Abus sexuels et harcèlement en ONG : tolérance zéro pour l’inaction

Abus sexuels et harcèlement en ONG : tolérance zéro pour l’inaction

Un sommet s’est tenu à Londres le 18 octobre après les derniers scandales liés à l’inconduite sexuelle de membres d’ONG. Des engagements ont été pris par les différents acteurs du secteur. Si des mesures vont dans le bon sens, d’autres posent question.

Ce sujet n’est pas nouveau. D’autres révélations ont suivi, ébranlant la confiance du public et la réputation des organisations. Rassemblant 500 acteurs gouvernementaux, de la société civile, des agences onusiennes et du secteur privé, le sommet de Londres s’est ouvert de façon chaotique. Des activistes l’ont boycotté, d’autres ont dénoncé un évènement « élitiste et dominé par les Blancs » ne donnant que peu d’espace aux voix des victimes.

Le temps le plus fort fut pourtant le témoignage de victimes, des populations civiles comme des employées d’ONG. Insistant sur la souffrance que ne sauraient effacer des réponses technologiques, elles ont réclamé écoute et justice. Plusieurs voix se sont élevées contre les situations répétées d’abus de pouvoir et appeler à un changement profond au sein du secteur.  

Les institutions et les gouvernements s’engagent…

Signé par vingt-deux pays dont la France, un document élaboré par l’agence britannique de développement DFID, appelle à une action mondiale coordonnée basée sur quatre axes : la prévention des abus, l’écoute des victimes, la réactivité des réponses et la nécessité d’améliorer les mécanismes existants. D’autres acteurs dont le secteur privé britannique, le Fonds mondial et GAVI, les agences onusiennes, les institutions financières internationales et les centres de recherche ont exposé leurs propres engagements.Certaines mesures posent question comme l’initiative phare du gouvernement britannique, le projet Soteria, élaboré avec Interpol permettant de vérifier le casier judiciaire des personnels humanitaires. Le projet de « Passeport humanitaire » en phase de test n’a pas non plus rallié tous les suffrages. Il donnerait un identifiant unique à chaque humanitaire, listant l’historique des emplois mais aussi des incidents. Un projet de mécanisme inter-agences de partage d’informations sur les mauvais comportements est également à l’étude avec l’aide de juristes, soulevant des questions réglementaires, notamment dans le cadre du RGPD.
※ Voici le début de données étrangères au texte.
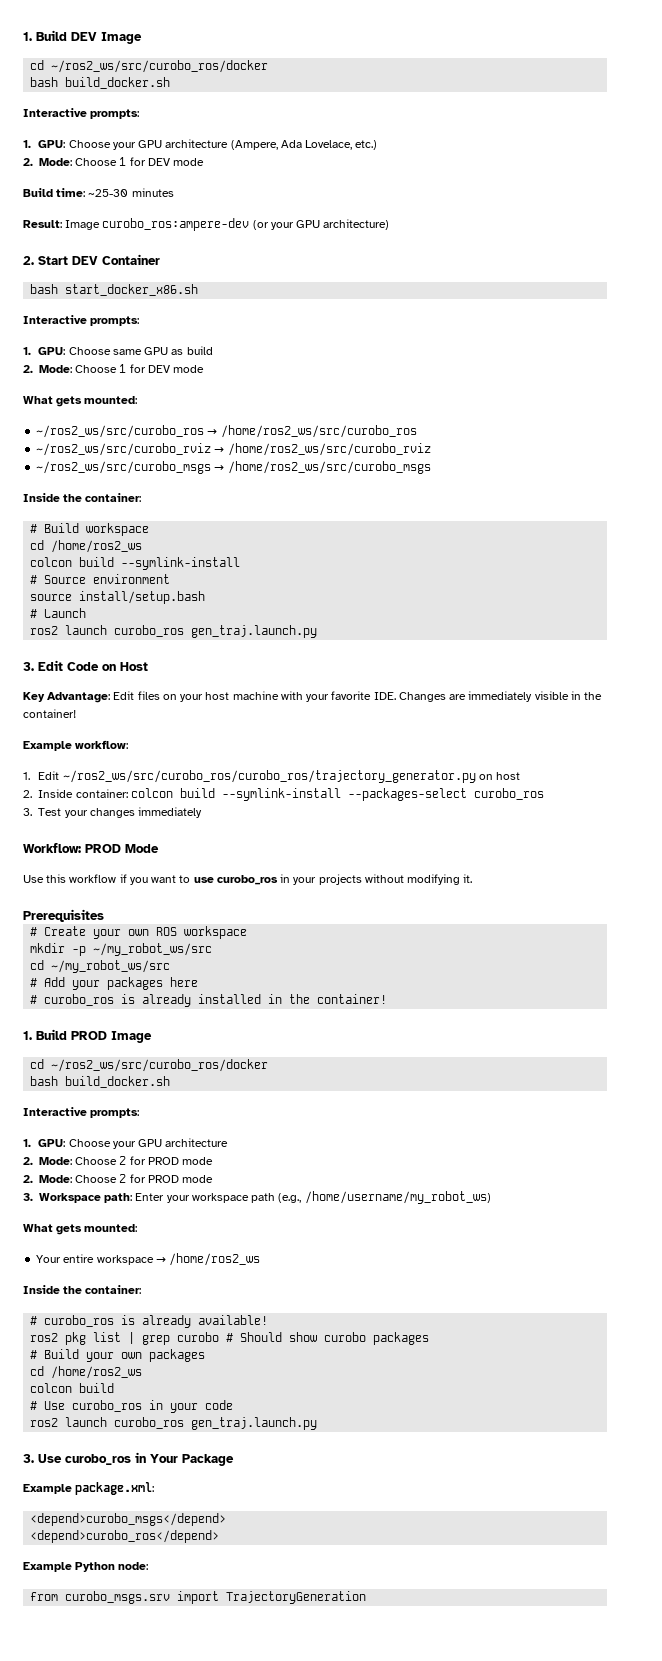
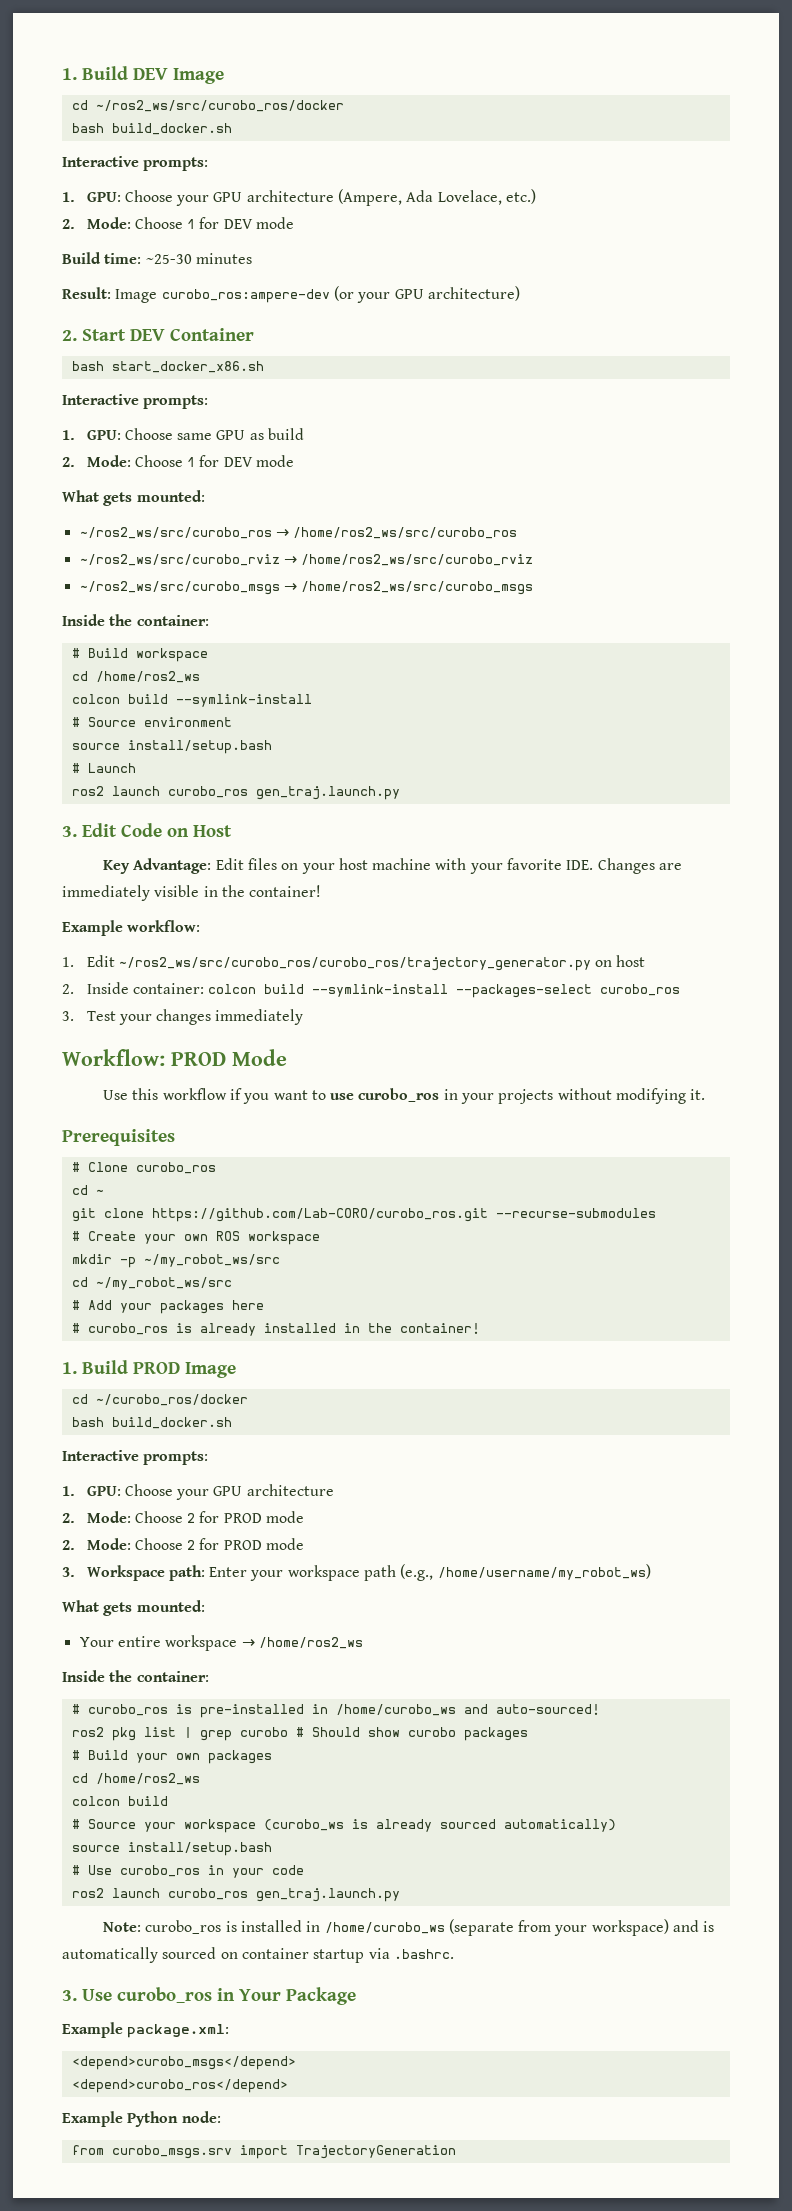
+ # Clone curobo_ros
+ cd ~
+ git clone https://github.com/Lab-CORO/curobo_ros.git --recurse-submodules
  1. Build PROD Image
- cd ~/ros2_ws/src/curobo_ros/docker
+ cd ~/curobo_ros/docker
- # curobo_ros is already available!
+ # curobo_ros is pre-installed in /home/curobo_ws and auto-sourced!
+ # Source your workspace (curobo_ws is already sourced automatically)
+ source install/setup.bash
+ Note: curobo_ros is installed in /home/curobo_ws (separate from your workspace) and is automatically sourced on container startup via .bashrc.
Toutefois, certaines mesures envisagées par les bailleurs vont dans le bon sens dont celle d’inclure activement les bénéficiaires dans la conception et le suivi des programmes et de supprimer au mieux les obstacles au signalement d’incidents. Des financements ont été annoncés pour la prévention des abus sexuels et pour des projets de recherche sur la protection des personnes vulnérables. L’accès à certains financements sera désormais conditionné aux mécanismes mis en place par les organisations pour prévenir, alerter et judiciariser les actes de harcèlement et d’abus sexuel.

…mais aussi les ONG

Le secteur n’a pas attendu le Sommet de Londres pour élaborer des réponses pour soutenir les victimes et mettre en place des mécanismes de plainte respectant la confidentialité, la sécurité, la protection des victimes et des lanceurs d’alerte. Les ONG appellent à un vrai changement culturel pour améliorer les pratiques de recrutement et partager les cadres juridiques. Le renforcement de la capacité organisationnelle interne et partenariale au travers de formations sur les terrains, comme dans les quartiers généraux, est crucial. Cette transformation ne peut cependant s’opérer sans une remise en cause collective des déséquilibres de pouvoir qui règnent au sein de nos organisations.

Honorer la confiance et entendre les voix des populations avec lesquelles nous interagissons et travaillons constituent la plus grande priorité. Les abus de pourvoir, les inégalités de genre et le système patriarcal ne sauraient perdurer. De même, l’enjeu de restaurer la dignité de toutes et tous et mettre la justice au cœur de nos préoccupations guident notre engagement militant.

Dr Françoise Sivignon, vice-présidente de Coordination SUD 

Cet tribune a été publiée dans le numéro d’hiver 2018 des Nouvelles de SUD.